Pada tanggal 12 September, alumni almamater saya yang lebih dikenal dengan “SanLo” mengadakan acara permainan bingo zaman dulu. Hal ini merupakan upaya yang dilakukan khususnya bagi para guru yang setia mengabdi di sekolah, sebagai penunjang dan penghiburan.

Sistem suara yang booming di awal tahun 2010-an dengan ketukan dan ritme, menampilkan pembawa acara yang bakatnya pernah diasah di sana, membawa aliran nostalgia.

Menatap mantan guruku, aku merasa kasihan sekaligus sangat bersalah.

Saat itu, terlepas dari drama klik yang sesekali terjadi dan penampilan yang sangat canggung, satu-satunya kesengsaraan dalam hidup kami hanyalah pekerjaan rumah dan guru yang ketat.

Memang benar, saya bahkan kadang-kadang membenci mereka.

Namun baru setelah saya mengetahui bahwa sekolah akan ditutup tanpa peringatan, saya terdorong untuk melihat seberapa besar nilai yang diberikan guru kami selama tahun-tahun pembentukan kami.

Saat itulah saya menyadari betapa tidak pantasnya mereka menerima perlakuan yang mereka terima dari atasan. Bersama para siswa yang pernah dijanjikan pendidikan yang baik dan masa depan cerah, para pendidik ini berhak mendapatkan lebih dari sekedar upacara perpisahan.
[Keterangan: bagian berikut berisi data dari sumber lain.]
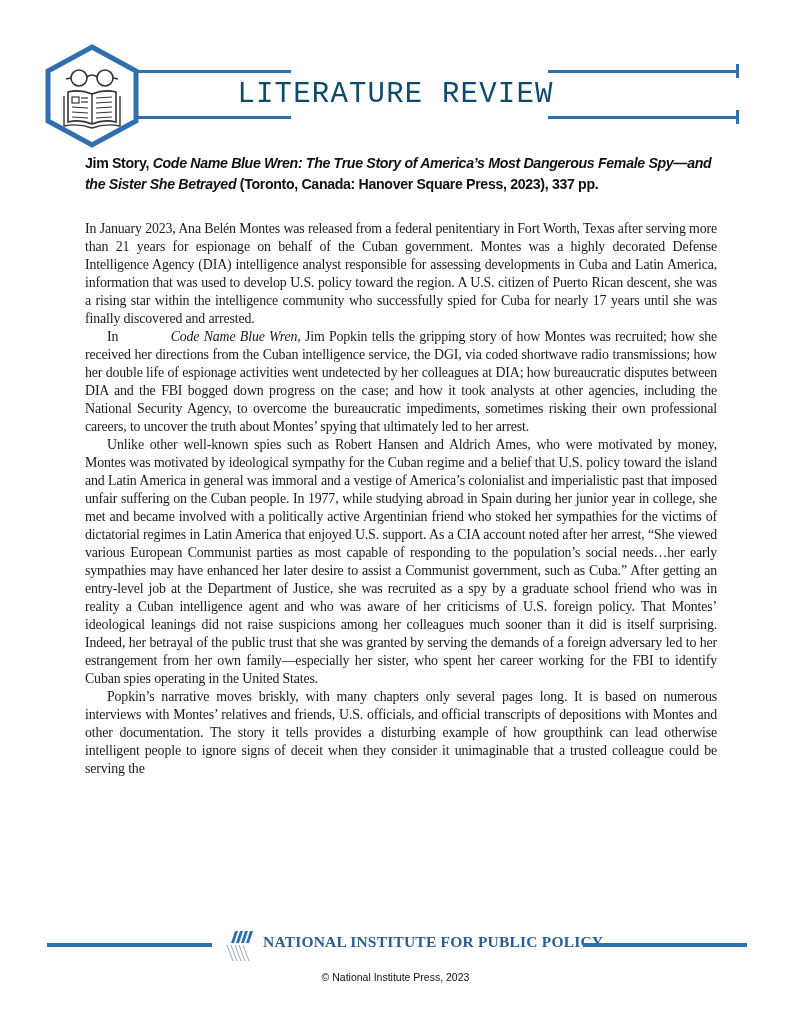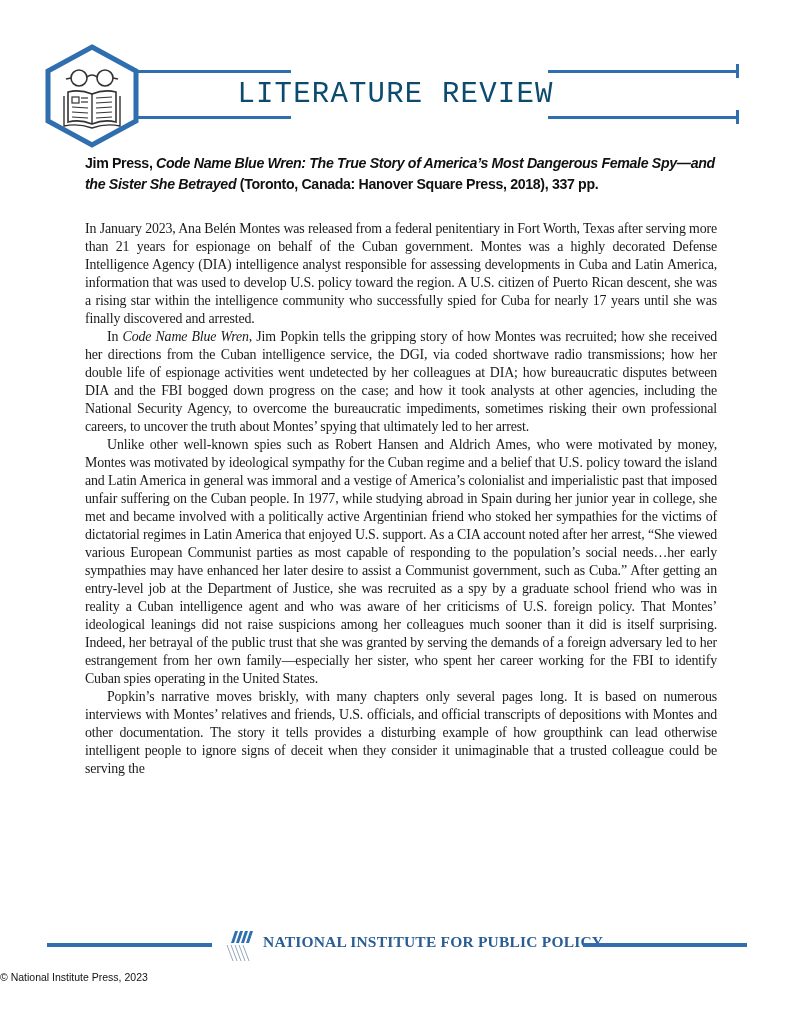"Jim Press," span { text: Press -> Story }
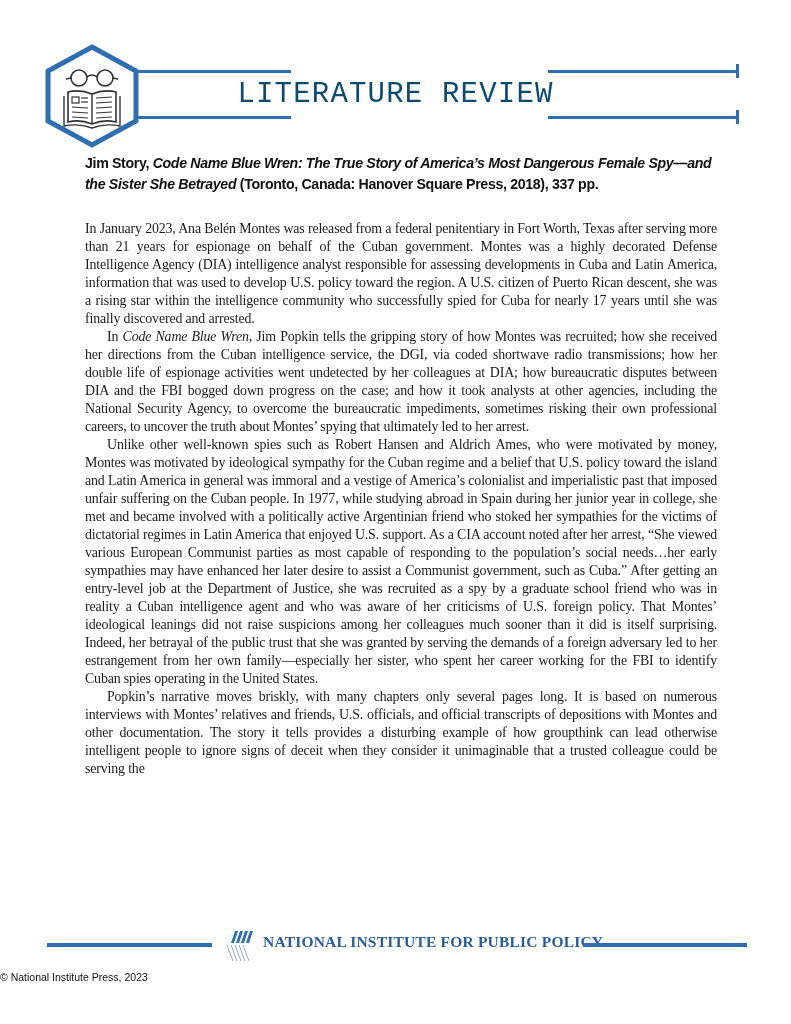"(Toronto, Canada: Hanover Square Press," span { text: 2018 -> 2023 }
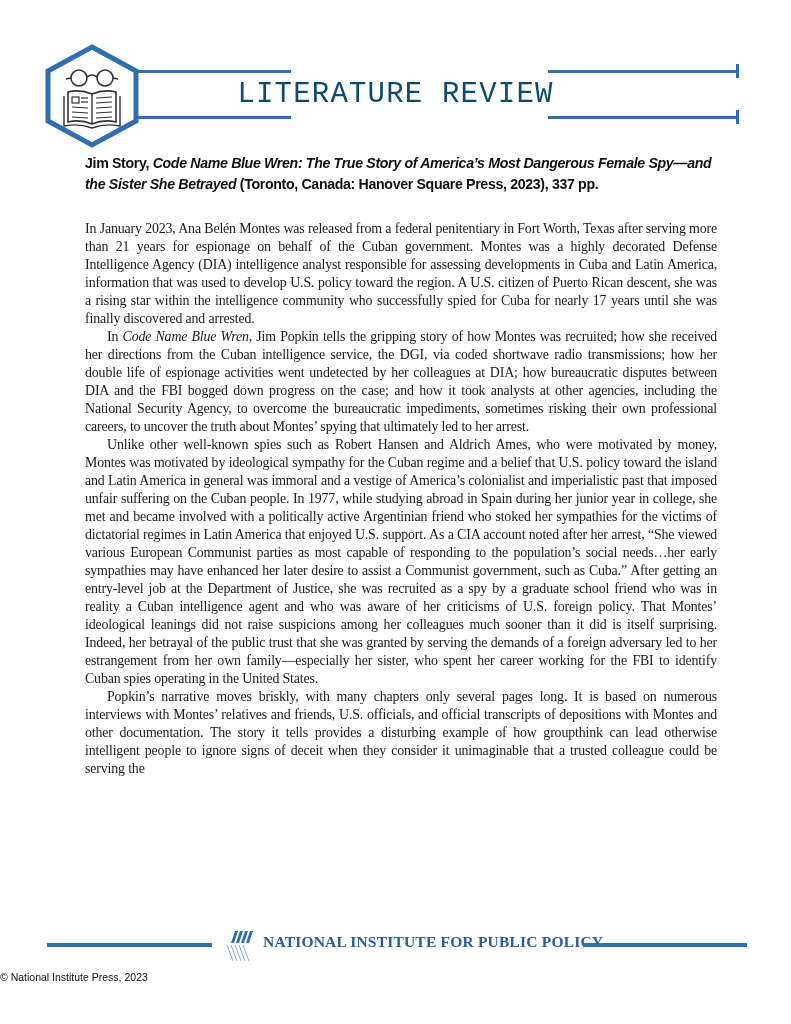"Code Name Blue Wren" .body-text i { margin-left: none -> 48px }
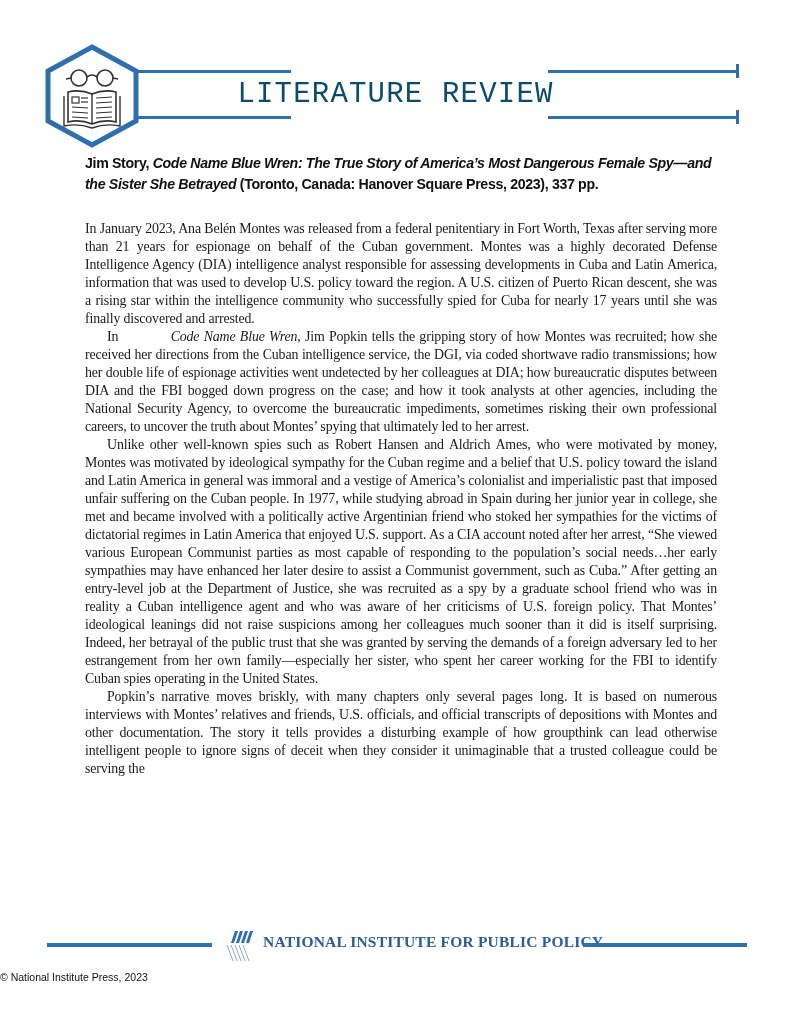"© National Institute Press, 2023" .copyright { text-align: none -> center }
Bagi sebagian guru tersebut, terutama yang telah mengabdi lebih dari 10 tahun, SanLo adalah rumah mereka. Dan seperti rumah lainnya, rumah ini tidak sempurna. Tapi setidaknya mereka pikir mereka punya tempat dimana mereka selalu bisa kembali. Rasa aman telah direnggut dari mereka.

Tentu saja, hati akan lebih mudah mengenang sekolah dengan rasa cinta dan syukur. Bahkan, hal itu malah mempertemukan kembali orang-orang yang telah lama berpisah.

Namun, kita tidak boleh membiarkan orang-orang yang bertanggung jawab pergi begitu saja tanpa permintaan maaf dan tindakan akuntabilitas.

Bantuan pindahan sekolah dan pengembalian uang siswa serta pesangon guru merupakan syarat minimal. Namun permintaan maaf yang jujur ​​dan tulus dapat meyakinkan mereka yang merasa terpukul – baik staf maupun mahasiswa – bahwa mereka setidaknya pantas dihormati.

Mungkin dengan begitu mereka tidak perlu meninggalkan begitu banyak rasa frustasi yang hanya ditutupi oleh wajah tersenyum akibat reuni kecil-kecilan antara guru dan siswa.

Namun kenyataan hidup muncul. Ada kekhawatiran tentang masa depan. Guru tampak kuat di mata siswanya, namun mereka tidak punya jaminan apa pun mengenai apa yang akan terjadi di masa depan.

Dan aku merasakannya, baik melalui pandangan sekilas maupun pelukan yang berkepanjangan.

Tidak banyak yang dapat kita lakukan sampai kita menyadari bahwa semua ini hanyalah urusan para petinggi, dan mungkin itulah sebabnya mereka memilih bersembunyi di balik pengacara daripada menghadapi para penentang.

Pada akhirnya, pendidikan di negara kita tetap merupakan sebuah keistimewaan yang dikelola melalui transaksi yang bersifat impersonal dan terkadang tidak berperasaan. Sebuah bisnis yang dapat dengan mudah ditutup ketika sudah tidak menguntungkan lagi.

Seperti itu.

Peristiwa seperti ini memberikan gambaran sempurna mengapa kita mengalami krisis pendidikan. Guru dibayar rendah, bekerja terlalu keras, dan diperlakukan seolah-olah mereka tidak diperlukan.

Dan sungguh menyedihkan melihat almamater saya menjadi contoh terkini dari hal ini.

Hadiah dan kejutan mungkin telah dimenangkan setelah permainan bingo, tetapi penguncian CDSL adalah kejutan yang sulit untuk diingat.

Saya berharap, ke depannya, mereka yang memegang janji akan hari esok yang lebih baik akan melaksanakannya sampai akhir, dengan bermartabat, berkomitmen, dan transparan.

Dan SanLo itu akan menjadi nama belakangnya 400 sekolah swasta di Filipina ditutup selama pandemi. – Rappler.com

Alison Cruz adalah mahasiswa jurnalisme senior di UP Diliman.